Quella de Il Coinquilino (scritto da Catalfamo insieme a Manfreda e a Veronica Mignanelli) è una capitale ben lontana dagli echi vaticani e patinati in cui tengono virtuosamente banco il talento di Jude Law e John Malkovich. Per certi versi, i suoi interno giorno e interno notte in bianco e nero potrebbero ricordare quelli dei dirimpettai The Pills, ma solo a un occhio distratto: quell’autoindulgenza generazionale scanzonata non trova spazio in questo festival del senso di colpa.
Tra locali notturni da incubo e lungomari desolati, vengono raffigurati gli isterismi di un ceto medio minore, ma solo in quanto precario, e non per questo meno attaccato ai propri privilegi: relazioni garantite, anche se anaffettive e tossiche; un tetto sostenibile sopra la testa; la conservazione a tutti i costi della propria aspirazione artistica, anche in luogo di risultati deprimenti. Sono tutti benefit precari, ma pur sempre benefit, e l’ansia di perderli trasforma metaforicamente individui comuni in occultatori di cadaveri, trafficanti di droga, sciacalli.
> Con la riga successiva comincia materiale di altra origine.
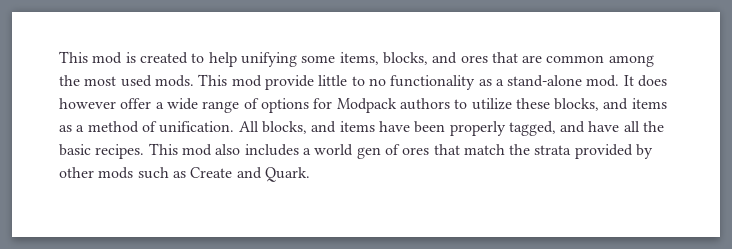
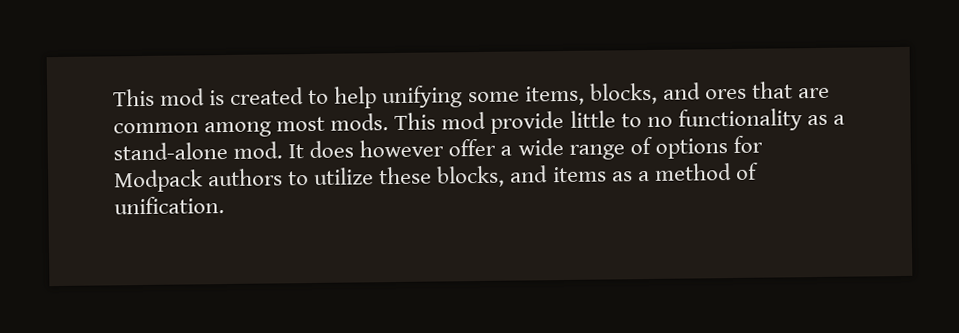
[59,75,152,87] the most used -> [276,116,326,132] most
[238,121,665,136] [59,143,654,159] [59,167,310,182] All blocks, and items have been properly tagged, and have all the basic recipes. This mod also includes a world gen of ores that match the strata provided by other mods such as Create and Quark. -> (225, 205) none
Più a suo agio in un’ambientazione da Fuori Orario di Martin Scorsese che da Clerks di Kevin Smith, e squisitamente debitrice di atmosfere che sembrano evaporare da un fumetto di Andrea Pazienza o di Stefano Tamburini, la discesa agli inferi di Werther e Fabrizio non inizia con la dipartita di Mario ma molto prima, come illustrato dai ciclici flashback della narrazione. La serie ha il pregio di voler raccontare la storia di un tessuto suburbano che fa della condivisione degli spazi una delle sue bandiere, ma che spesso si trova a vivere questa condizione per necessità o per evitare di affrontare alcuni aspetti più in ombra di sé.
Da questo punto di vista, è come se Il Coinquilino volesse decostruire l’ondata di sketch e web series a sfondo romano degli ultimi anni, in quanto i luoghi e il gergo sono gli stessi. Ma stavolta non ci sono indulgenza o redenzione da offrire al tessuto sociale e generazionale che l’hanno ispirata e prodotta. Se vi dovesse capitare, fateci caso: ogni volta che qualcuno dei protagonisti guarda in camera, all’interno di un sanitario o di un borsone, guarda negli occhi lo spettatore con orrore.